Day v. Burgess, supra, Hull v. Hull, supra, and Gill v. McKinney, supra, were decided by this court at the April term, 1918. The conclusions reached in these cases, while apparently unavoidably resulting from chapter ■ 26 of the Acts of 1913, rather startled the profession, and there was considerable dissatisfaction with the State of the law that accrued.

At the next session of the legislature, by chapter 141 of the Acts of 1919, chapter 26 of the Acts of 1913 was repealed. Immediately thereafter, by chapter 126 of the Acts of 1919, the legislature re-enacted that portion of chapter 26 of the Acts of 1913 above quoted, but by section 2 of chapter 126 of the Acts of 1919 it was provided: “That nothing in this act shall be construed as abolishing tenancies by the entirety, and as affecting the husband’s right of curtesy.”-

From the foregoing it seems obvious 'that the repeal of chapter 26 of the Acts of 1913 and the enactment of chapter 126 of the Acts of 1919 was intended by the legislature to meet and obviate the effect of the decisions of this court in Day v. Burgess, supra, and Gill v. McKinney, supra.

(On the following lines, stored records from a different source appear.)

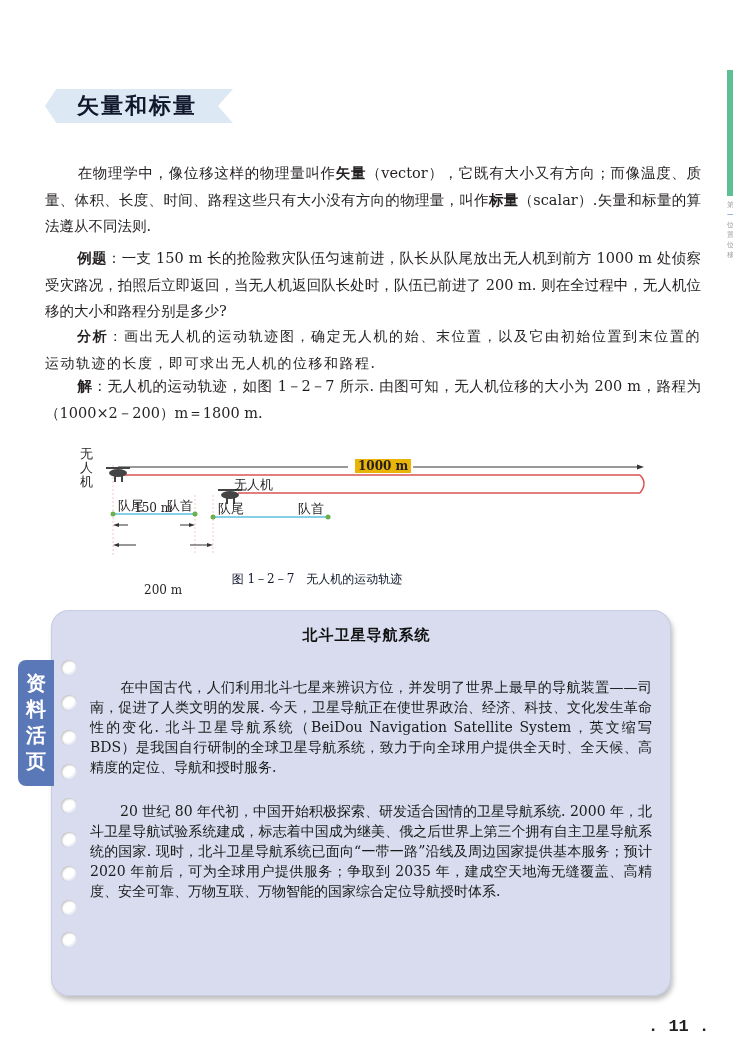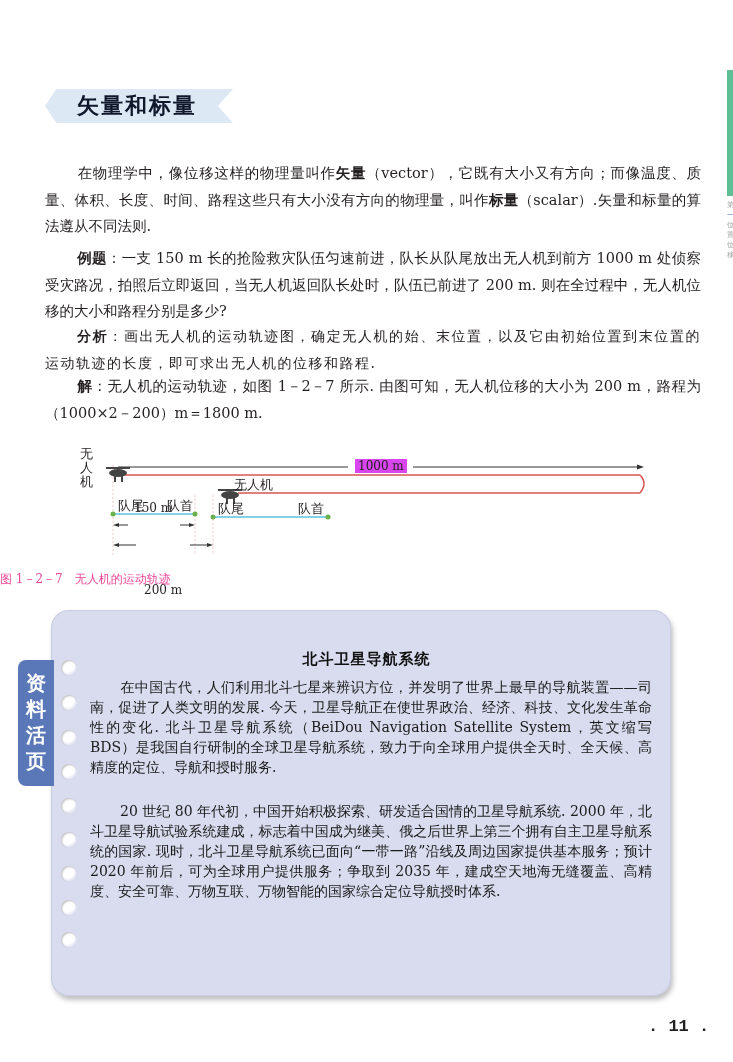"1000 m" div { background: #d946ef -> #eab308; font-weight: none -> bold }
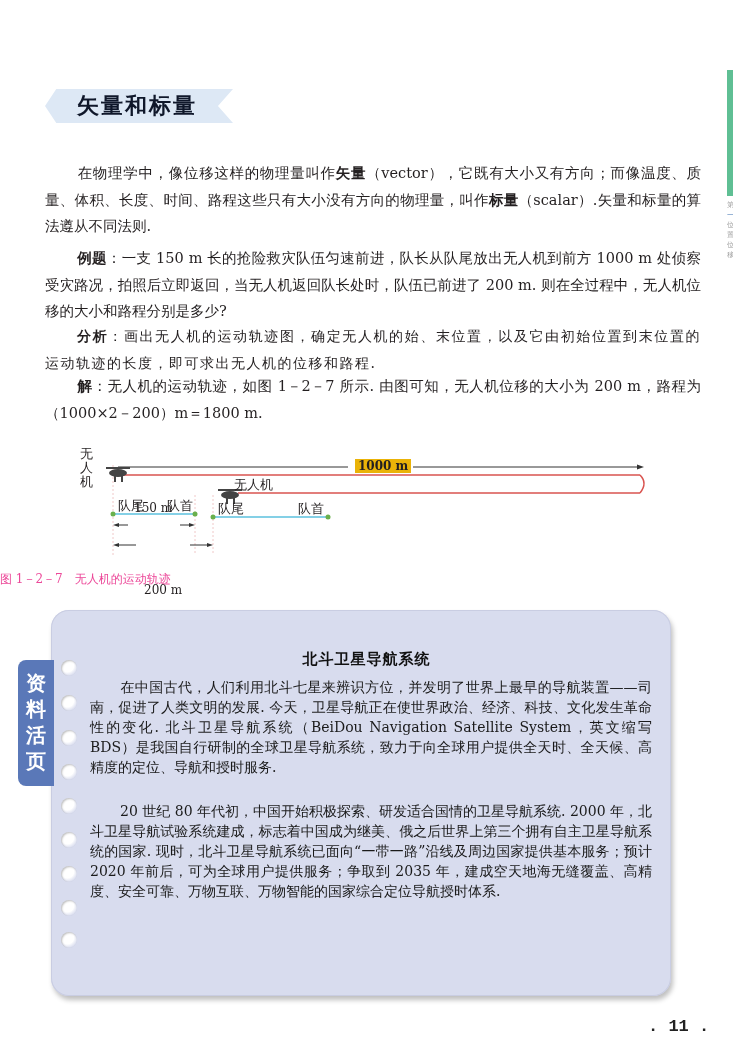"图 1－2－7 无人机的运动轨迹" .fig-caption { color: #ec4899 -> #0f172a; text-align: none -> center }
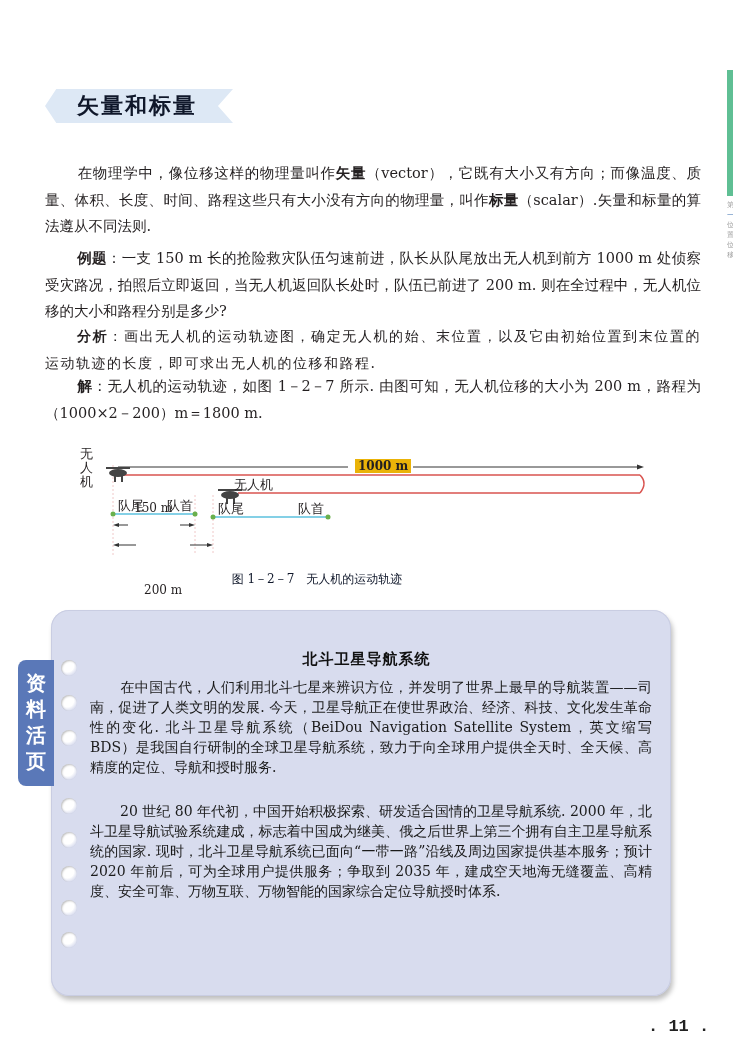"北斗卫星导航系统" .card-title { margin-top: 24px -> none }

The repeal of. chapter 26 of the Acts of 1913 restored the law to the condition existing when said act- was passed, at which time the wife could not by will so dispose of her land as to defeat the husband’s estate by the curtesy. We are of opinion that this earlier condition of the law was intended to be preserved and was pre *334 served, notwithstanding the passage of chapter 126 of the Acts of 1919, by section 2 of the latter act, which forbade any construction thereof £<as affecting the husband’s right of curtesy.”

It is earnestly argued that section 2 of chapter 126 of the Acts of 1919 was merely a legislative declaration that the act itself should not be construed to affect the husband’s curtesy, and not a denial of the wife’s power by will — by her act — to destroy this estate.

This argument, however, gives no force at all to the prohibition in section 2 of chapter 126 of the Acts of 1919 against a construction affecting the husband’s right of curtesy. As we have heretofore seen, chapter 26 of the Acts of 1913 did not affect the husband’s right of curtesy •consummate, if the wife by will failed to dispose of the land of which she was seized at her death. We should have to reject, as superfluous and entirely without meaning, the effort of the lawmakers to preserve the right of curtesy, evidenced by section 2 of chapter 126 of the Acts of 1919, if we yielded to this argument made on behalf of the executor.

Properly understood, there is nothing in our later cases (Tellico Bank v. Loomis, 147 Tenn., 162, 246 S. W., 21; Pattison v. Baker, 148 Tenn., 400, 255 S. W., 710, 29 A. L.